● **REQUIRED WORK**: Exact retyping of the data: please keep every word and drop each picture.

Records contained in a dataset
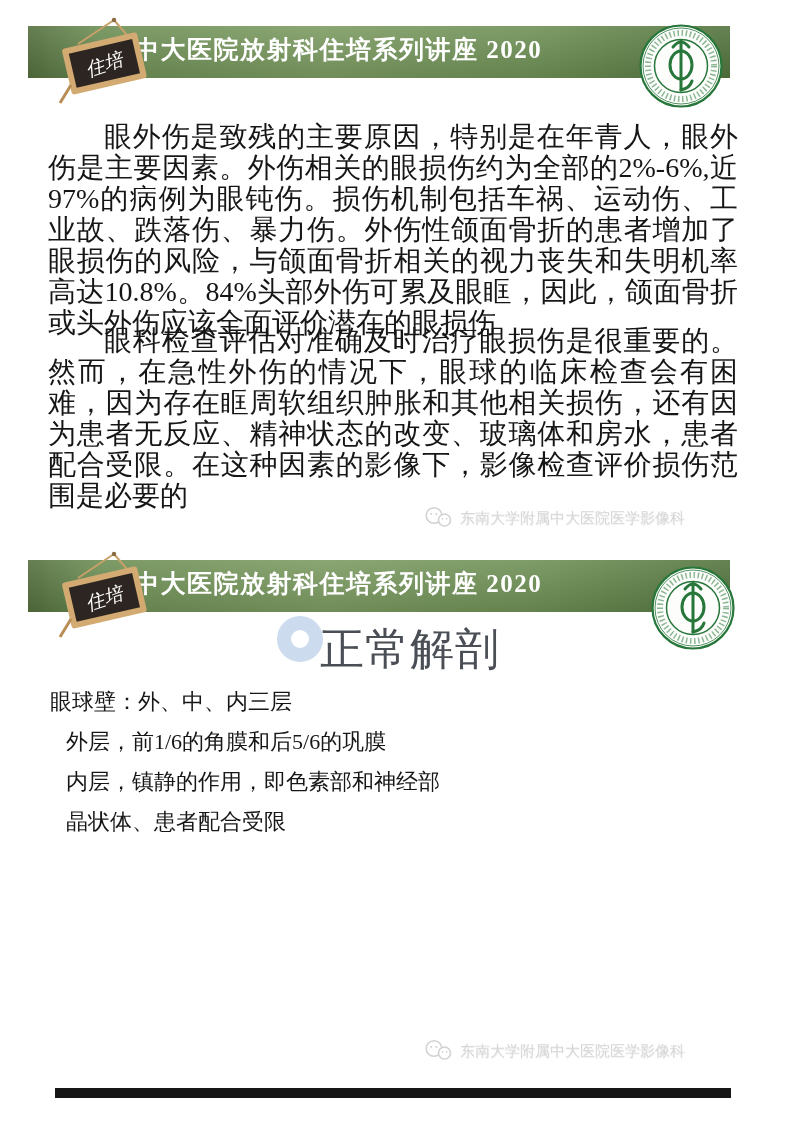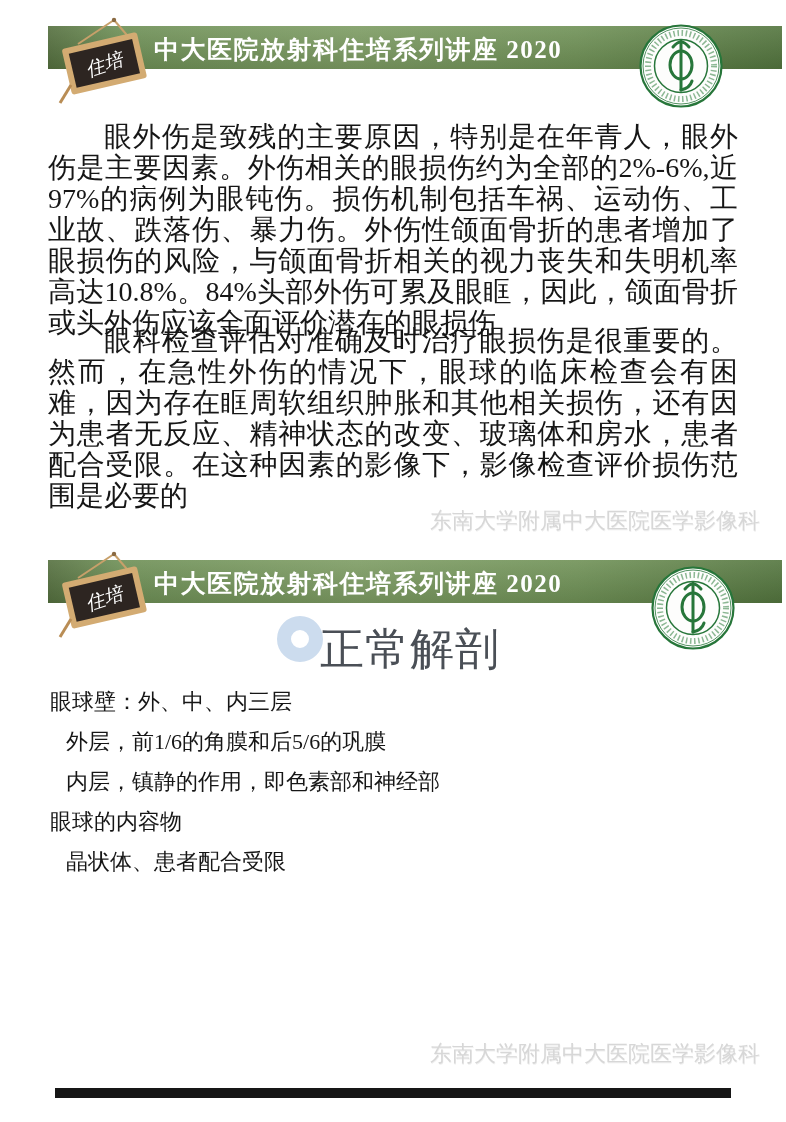--- a/index.html
+++ b/index.html
@@ -9,11 +9,10 @@
   }
   
   .header-bar{
-    position:absolute;left:48px;width:702px;height:43px;z-index:1;
+    position:absolute;left:28px;width:702px;height:52px;z-index:1;
     background:
       linear-gradient(180deg, rgba(255,255,255,0.10), rgba(0,0,0,0.10)),
       linear-gradient(90deg,#546f3e 0%,#6d8f55 10%,#7d9c63 42%,#6f9156 72%,#53753e 100%);
-    padding-left: 32px;
   }
   .bar-title{
     position:absolute;left:106px;top:7px;

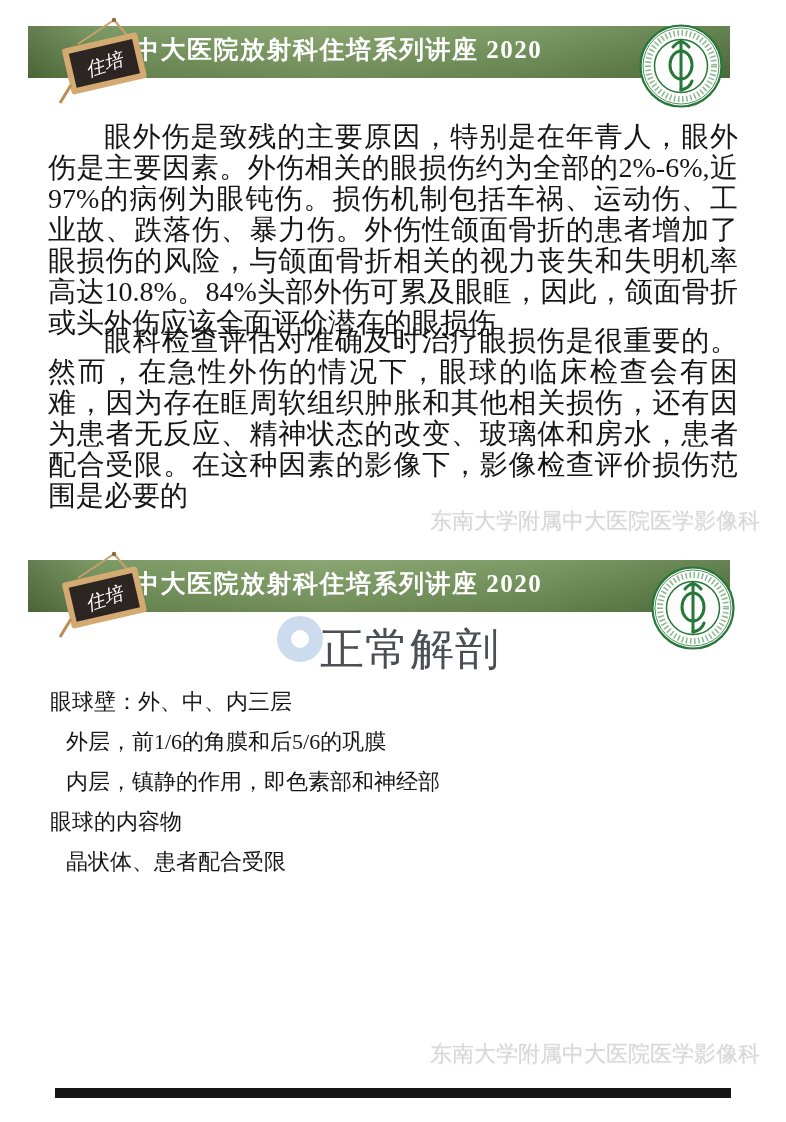--- a/index.html
+++ b/index.html
@@ -32,7 +32,7 @@
   
   .watermark{
     position:absolute;left:424px;width:320px;display:flex;align-items:center;gap:6px;
-    color:#d7d7d7;font-size:22px;white-space:nowrap;
+    color:#d7d7d7;font-size:15px;white-space:nowrap;
     text-shadow:0.5px 0.5px 0 #f0f0f0;
     font-family:"Liberation Sans","DejaVu Sans",sans-serif;
   }

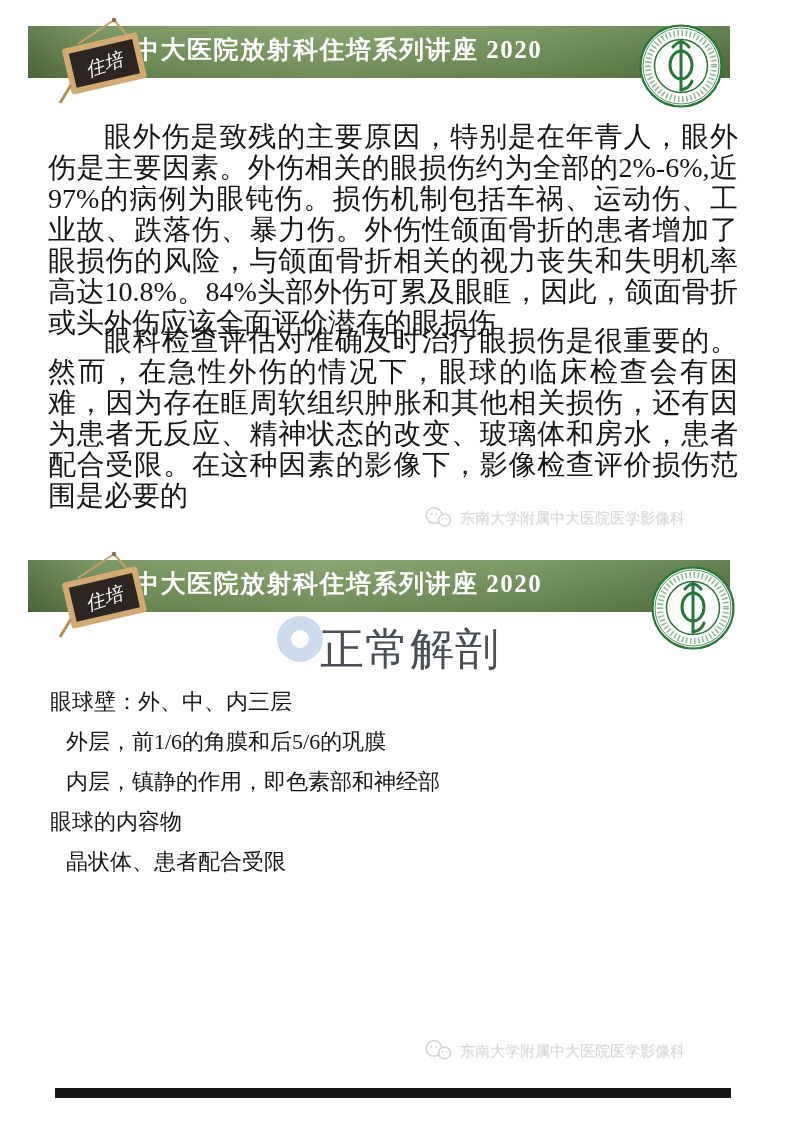--- a/index.html
+++ b/index.html
@@ -151,7 +151,6 @@
       <div class="anatomy-line">眼球壁：外、中、内三层</div>
       <div class="anatomy-line sub">外层，前1/6的角膜和后5/6的巩膜</div>
       <div class="anatomy-line sub">内层，镇静的作用，即色素部和神经部</div>
-      <div class="anatomy-line">眼球的内容物</div>
       <div class="anatomy-line sub">晶状体、患者配合受限</div>
     </div>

● **PROBLEM SOLUTION**:
--- a/index.html
+++ b/index.html
@@ -9,11 +9,10 @@
   }
   
   .header-bar{
-    position:absolute;left:48px;width:702px;height:43px;z-index:1;
+    position:absolute;left:28px;width:702px;height:52px;z-index:1;
     background:
       linear-gradient(180deg, rgba(255,255,255,0.10), rgba(0,0,0,0.10)),
       linear-gradient(90deg,#546f3e 0%,#6d8f55 10%,#7d9c63 42%,#6f9156 72%,#53753e 100%);
-    padding-left: 32px;
   }
   .bar-title{
     position:absolute;left:106px;top:7px;

--- a/index.html
+++ b/index.html
@@ -32,7 +32,7 @@
   
   .watermark{
     position:absolute;left:424px;width:320px;display:flex;align-items:center;gap:6px;
-    color:#d7d7d7;font-size:22px;white-space:nowrap;
+    color:#d7d7d7;font-size:15px;white-space:nowrap;
     text-shadow:0.5px 0.5px 0 #f0f0f0;
     font-family:"Liberation Sans","DejaVu Sans",sans-serif;
   }

--- a/index.html
+++ b/index.html
@@ -151,7 +151,6 @@
       <div class="anatomy-line">眼球壁：外、中、内三层</div>
       <div class="anatomy-line sub">外层，前1/6的角膜和后5/6的巩膜</div>
       <div class="anatomy-line sub">内层，镇静的作用，即色素部和神经部</div>
-      <div class="anatomy-line">眼球的内容物</div>
       <div class="anatomy-line sub">晶状体、患者配合受限</div>
     </div>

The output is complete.